Rate setters from the US Federal Reserve and Bank of England meet next week, with investors betting that officials will rein in their efforts to contain inflation with higher policy rates.
But Pereira said central banks should not respond to the chaos of recent days by showing less determination to counter price pressures.
“We still face a situation where inflation is the main concern,” he told the Financial Times. “If you look at many parts of the world, inflation has become more pervasive.”
He noted that core inflation remained uncomfortably high while overall rates had fallen.
The ECB acknowledged on Thursday that core inflation — a measure that excludes food and fuel prices and is seen as a better gauge of ongoing price pressures — would remain uncomfortably high for much of this year.
Before the market panic, high services inflation in the US had led to expectations of a half-point increase by the Fed coming Wednesday. Markets are now expecting a quarter-point rise — or none at all — from the US Federal Reserve, and many are pricing in spending cuts later this year.
Pereira did not expect interest rates to fall until 2024 at the earliest, unless there was a very significant deterioration in financial stability. But this was not the main expectation of the OECD. “This is not 2008,” he said, referring to that year’s global financial crisis.
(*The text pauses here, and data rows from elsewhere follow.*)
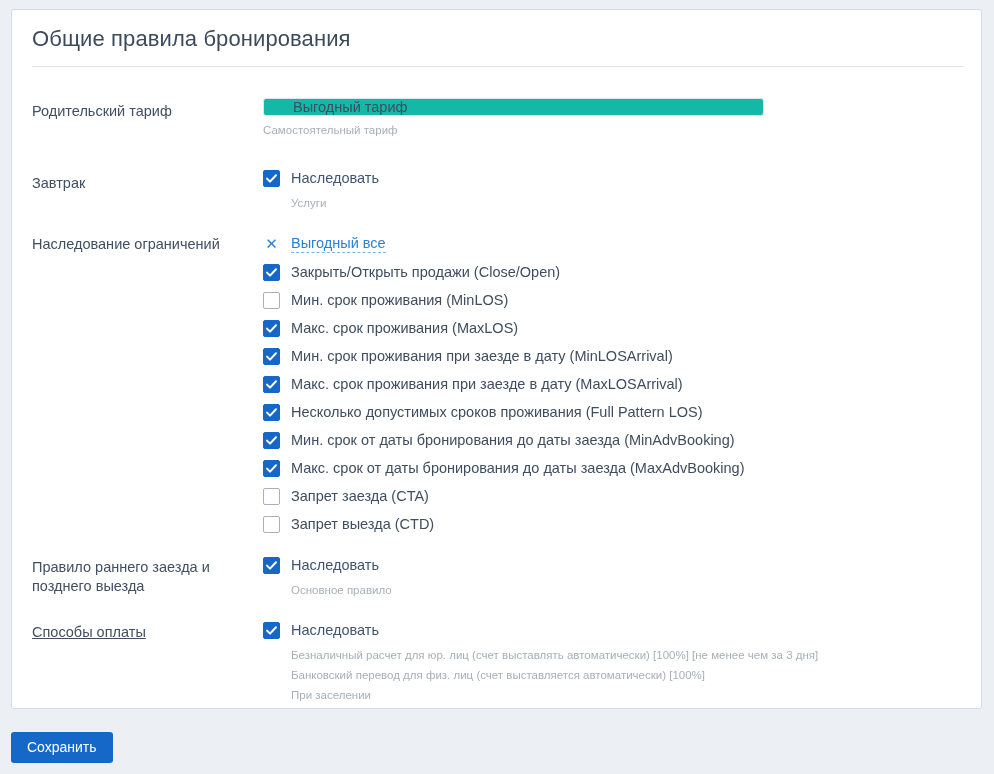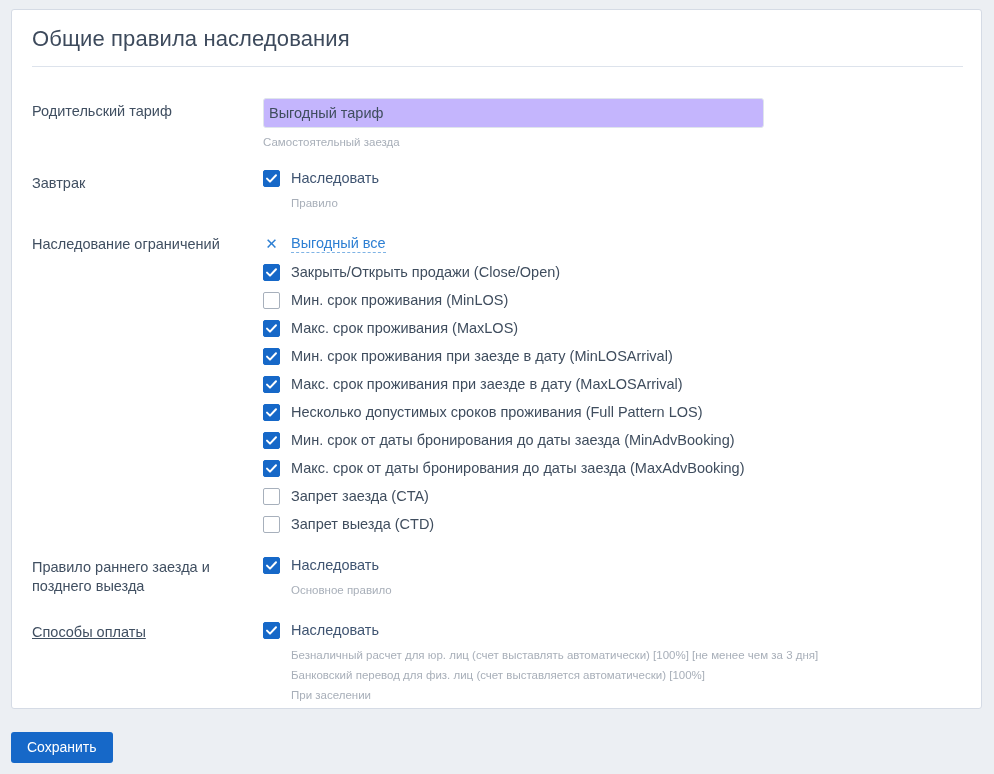--- a/index.html
+++ b/index.html
@@ -175,7 +175,7 @@
 
 <div class="card">
 
-  <div class="card-title">Общие правила наследования</div>
+  <div class="card-title">Общие правила бронирования</div>
   <div class="divider"></div>
 
   <div class="row" style="top:88px;">

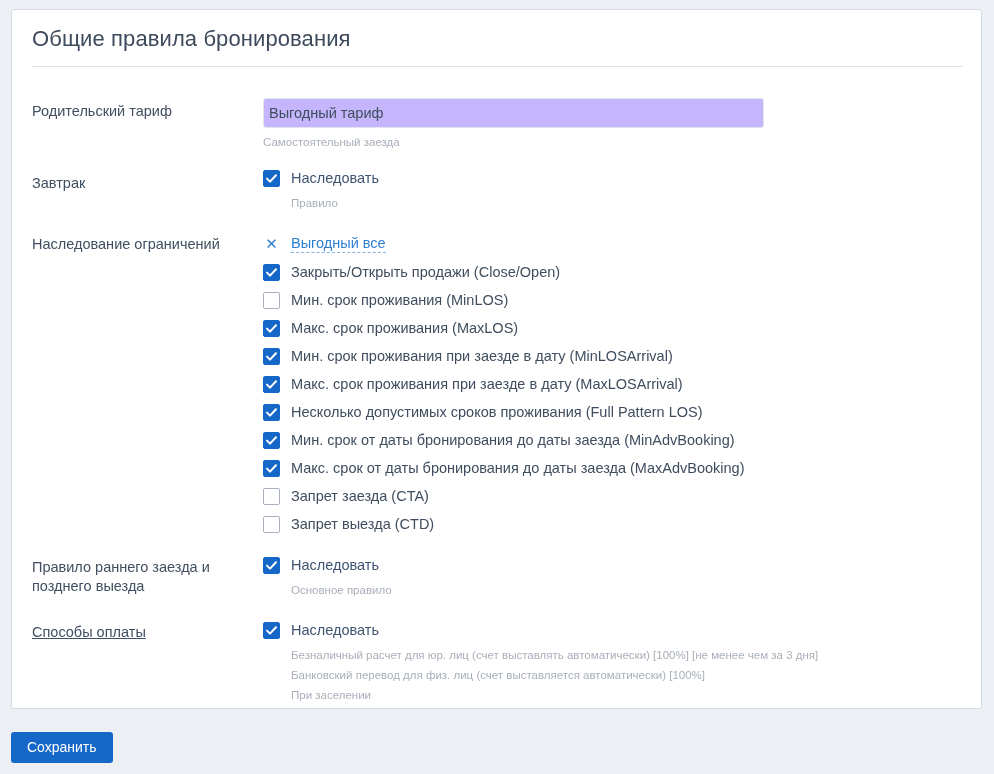--- a/index.html
+++ b/index.html
@@ -67,14 +67,14 @@
   
   .tariff-field {
     width: 501px;
-    height: 30px;
-    background: #c4b5fd;
+    height: 18px;
+    background: #14b8a6;
     border: 1px solid #dfe5ec;
     border-radius: 3px;
     box-sizing: border-box;
     display: flex;
     align-items: center;
-    padding-left: 5px;
+    padding-left: 29px;
     font-size: 14.5px;
     color: #3f4d5e;
   }

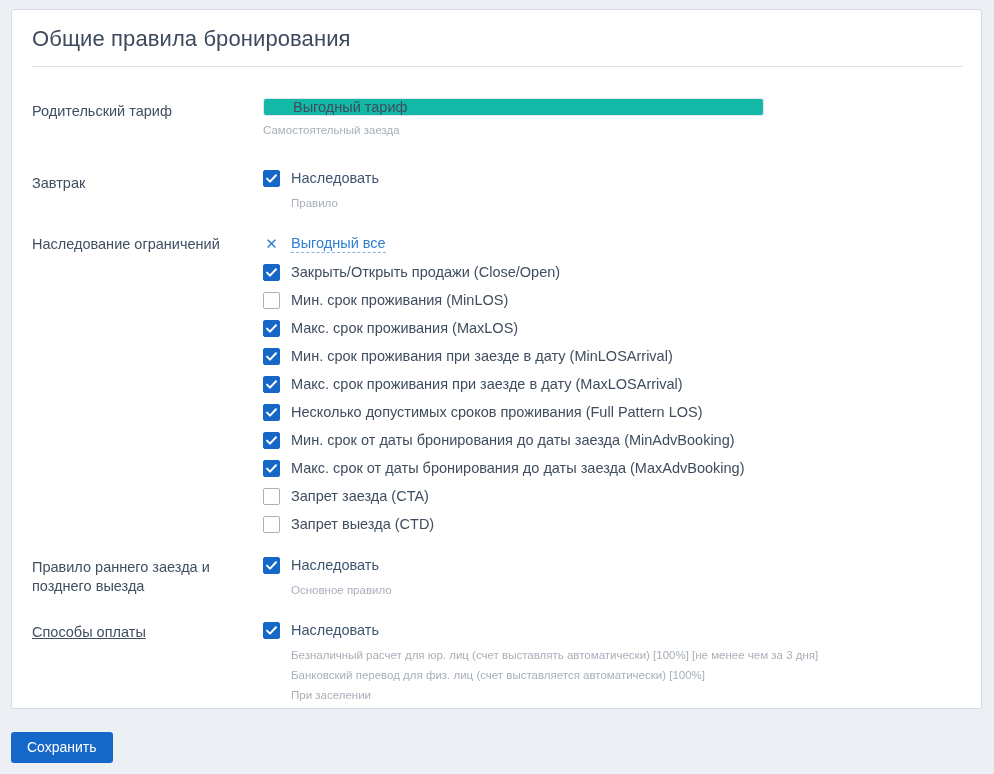--- a/index.html
+++ b/index.html
@@ -184,7 +184,7 @@
       <div class="tariff-field">
         <span>Выгодный тариф</span>
       </div>
-      <div class="subnote">Самостоятельный заезда</div>
+      <div class="subnote">Самостоятельный тариф</div>
     </div>
   </div>
 

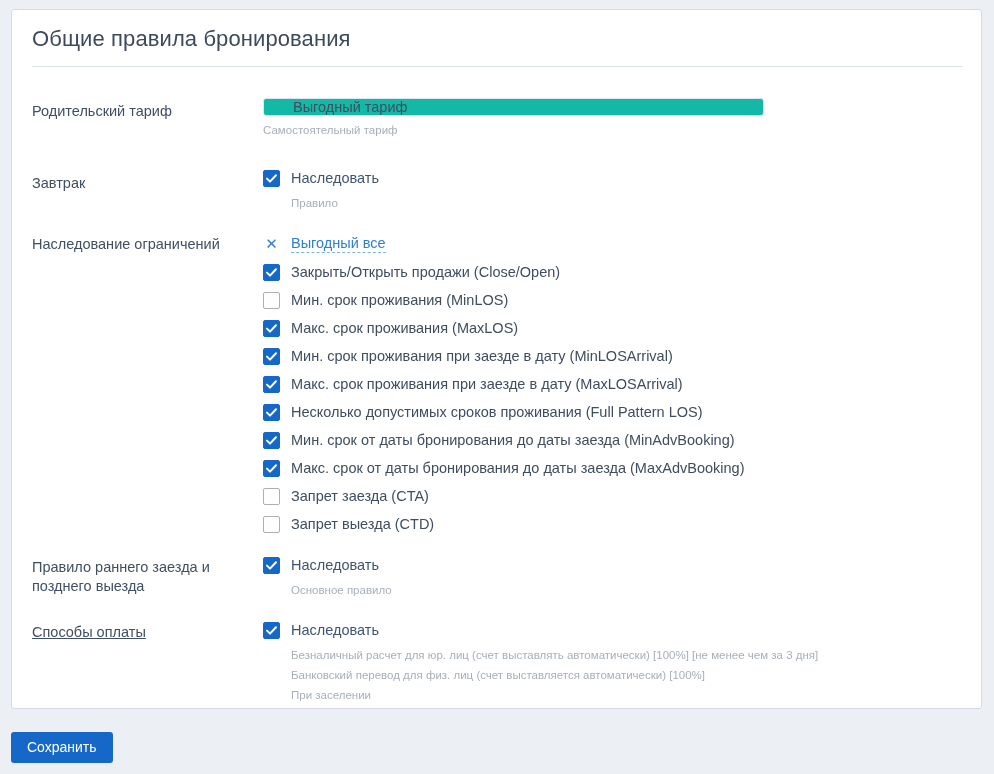--- a/index.html
+++ b/index.html
@@ -199,7 +199,7 @@
         </span>
         <span class="cb-label inherit">Наследовать</span>
       </div>
-      <div class="subnote tight" style="margin-left:28px;margin-top:0;">Правило</div>
+      <div class="subnote tight" style="margin-left:28px;margin-top:0;">Услуги</div>
     </div>
   </div>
The organization said that while inflation is likely to moderate “gradually” this year and next, it is likely to remain above the central bank’s targets until the second half of 2024. Core inflation in the advanced economies of the G20 is expected to reach 2.5 percent in 2023 and 2.5 percent in 2024.
The Russian economy was still expected to contract by 2.5 percent in 2023, although this was 3.1 percentage points better than the OECD’s previous forecasts.
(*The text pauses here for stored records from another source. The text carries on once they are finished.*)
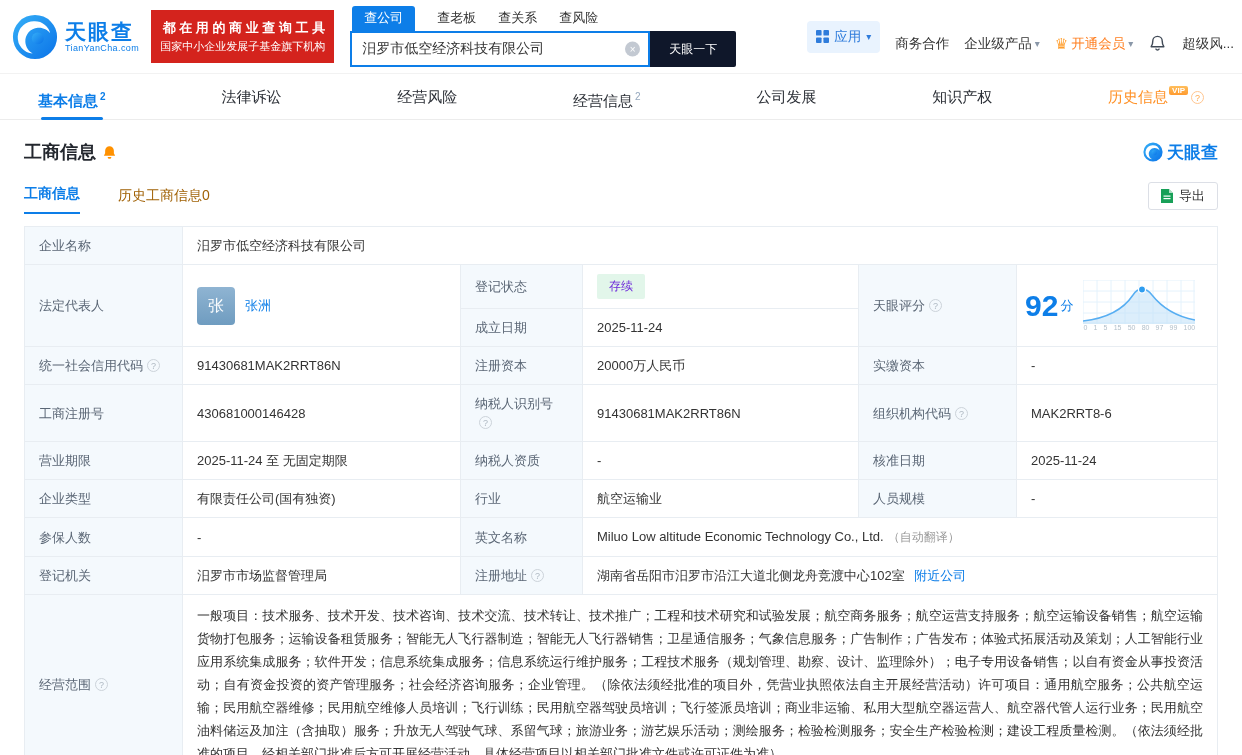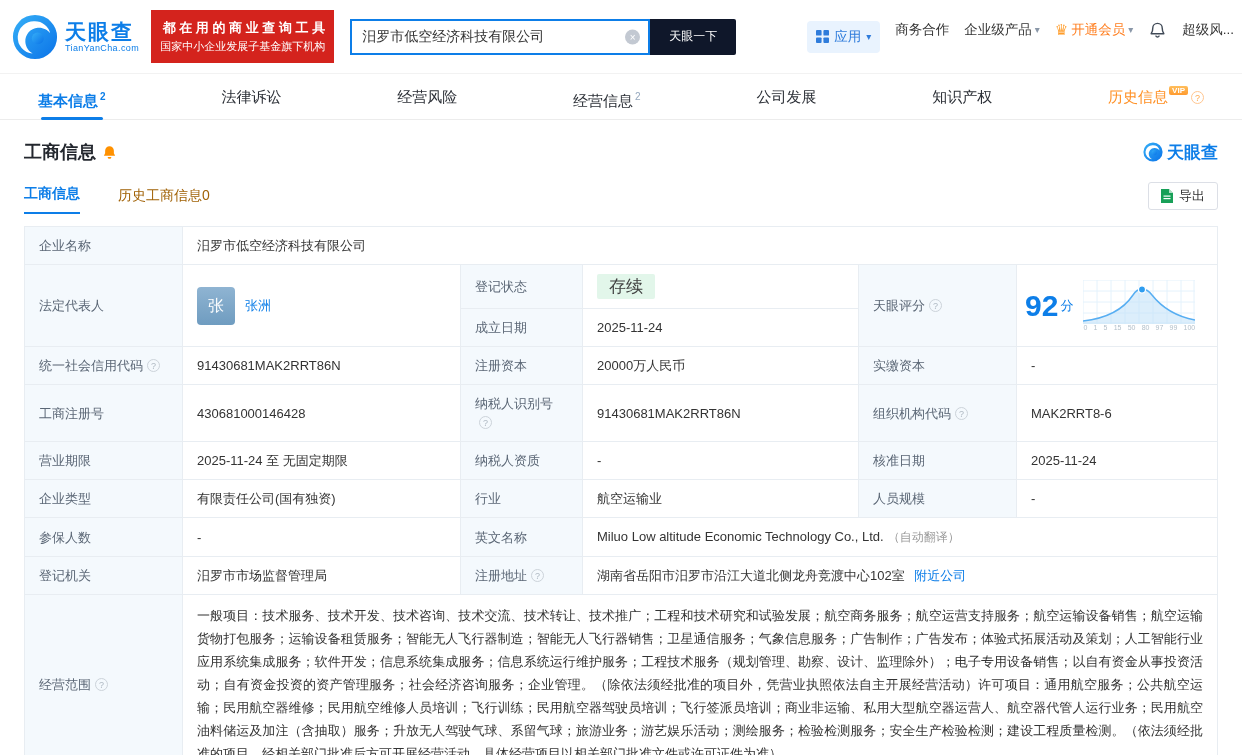--- a/index.html
+++ b/index.html
@@ -104,6 +104,12 @@
   </div>
 
   <div class="search">
+    <div class="search-tabs">
+      <span class="stab active">查公司</span>
+      <span class="stab">查老板</span>
+      <span class="stab">查关系</span>
+      <span class="stab">查风险</span>
+    </div>
     <div class="search-row">
       <div class="input-wrap">
         <input class="search-input" value="汨罗市低空经济科技有限公司" style="">

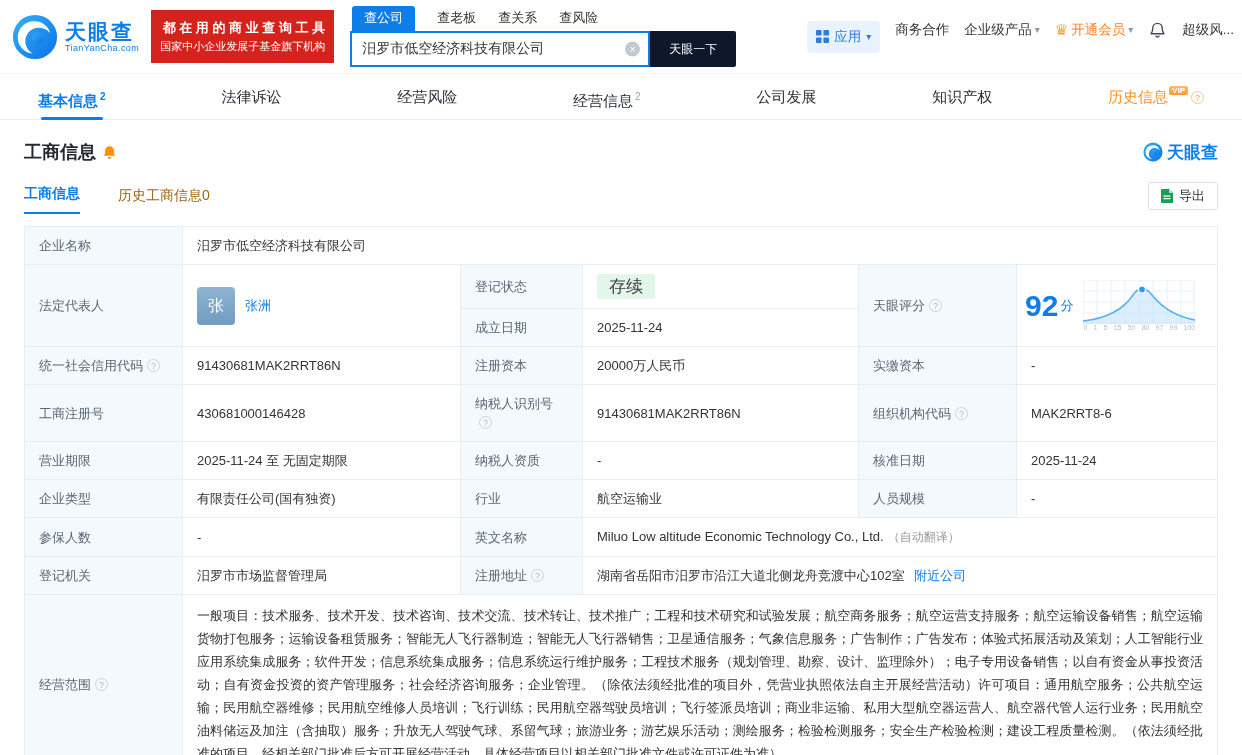--- a/index.html
+++ b/index.html
@@ -23,7 +23,7 @@
   .search-input{width:300px;height:36px;border:2px solid #0d7ee8;padding:0 32px 0 10px;font-size:14px;color:#333;outline:none;border-radius:0;display:block}
   .clear-btn{position:absolute;right:10px;top:50%;transform:translateY(-50%);width:15px;height:15px;border-radius:50%;background:#c3c9d2;color:#fff;font-size:10px;line-height:15px;text-align:center;cursor:pointer}
   .search-btn{width:86px;height:36px;background:#0f172a;color:#fff;border:none;font-size:12px;cursor:pointer;border-radius:0 2px 2px 0}
-  .hnav{display:flex;align-items:flex-start;gap:15px;margin-left:auto;white-space:nowrap;font-size:13.5px;color:#333;overflow:hidden}
+  .hnav{display:flex;align-items:flex-end;gap:15px;margin-left:auto;white-space:nowrap;font-size:13.5px;color:#333;overflow:hidden}
   .app-pill{display:flex;align-items:center;gap:5px;background:#e9f3fe;color:#2f7cdb;padding:7px 9px;border-radius:4px;cursor:pointer;flex:none}
   .caret{font-size:10px;color:#8a97a8}
   .app-pill .caret{color:#2f7cdb}

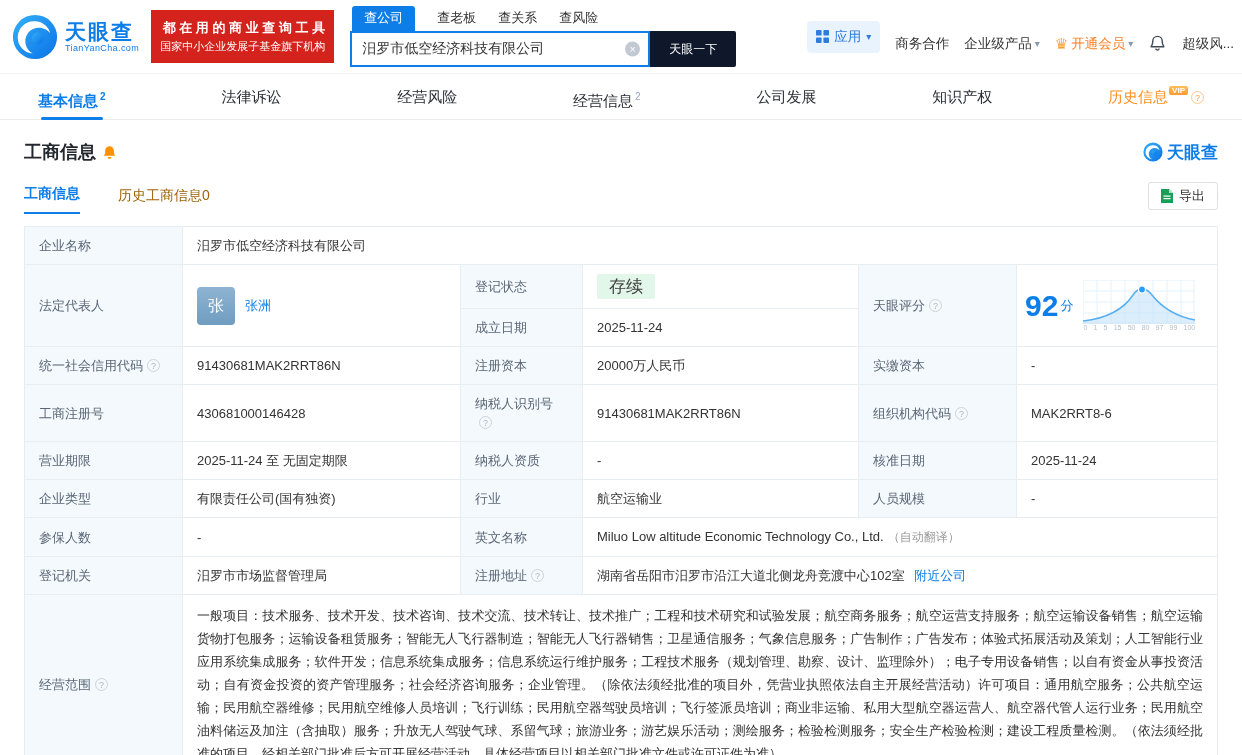--- a/index.html
+++ b/index.html
@@ -66,7 +66,7 @@
   .rep{display:flex;align-items:center;gap:10px}
   .avatar{width:38px;height:38px;border-radius:4px;background:linear-gradient(180deg,#8fb4d2,#6f9cc0);color:#fff;font-size:16px;display:flex;align-items:center;justify-content:center;cursor:pointer;flex:none}
   a.lnk{color:#0d7ee8;text-decoration:none;cursor:pointer}
-  .badge-green{display:inline-block;background:#e2f6ea;color:#404040;padding:3px 12px;border-radius:2px;font-size:17px}
+  .badge-green{display:inline-block;background:#e2f6ea;color:#6d28d9;padding:3px 12px;border-radius:2px;font-size:12px}
   .score-td{padding:2px 8px !important}
   .score-cell{display:flex;align-items:center;gap:10px}
   .score-numwrap{display:flex;align-items:center;flex:none}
The UK was singled out as the most vulnerable advanced economy, apart from Russia, which is expected to shrink by 0.2 percent in 2023 and grow by 0.9 percent in 2024. This year’s estimate was the same as the UK’s forecast. Office for Budget Responsibility for the Budget, but the OECD forecast for 2024 was significantly more pessimistic than the OBR forecast of 1.8 percent growth.
The OECD said that now that energy prices have fallen, governments should scale back support to protect households and businesses from rising energy prices. “Some energy support measures are no longer necessary,” said Pereira.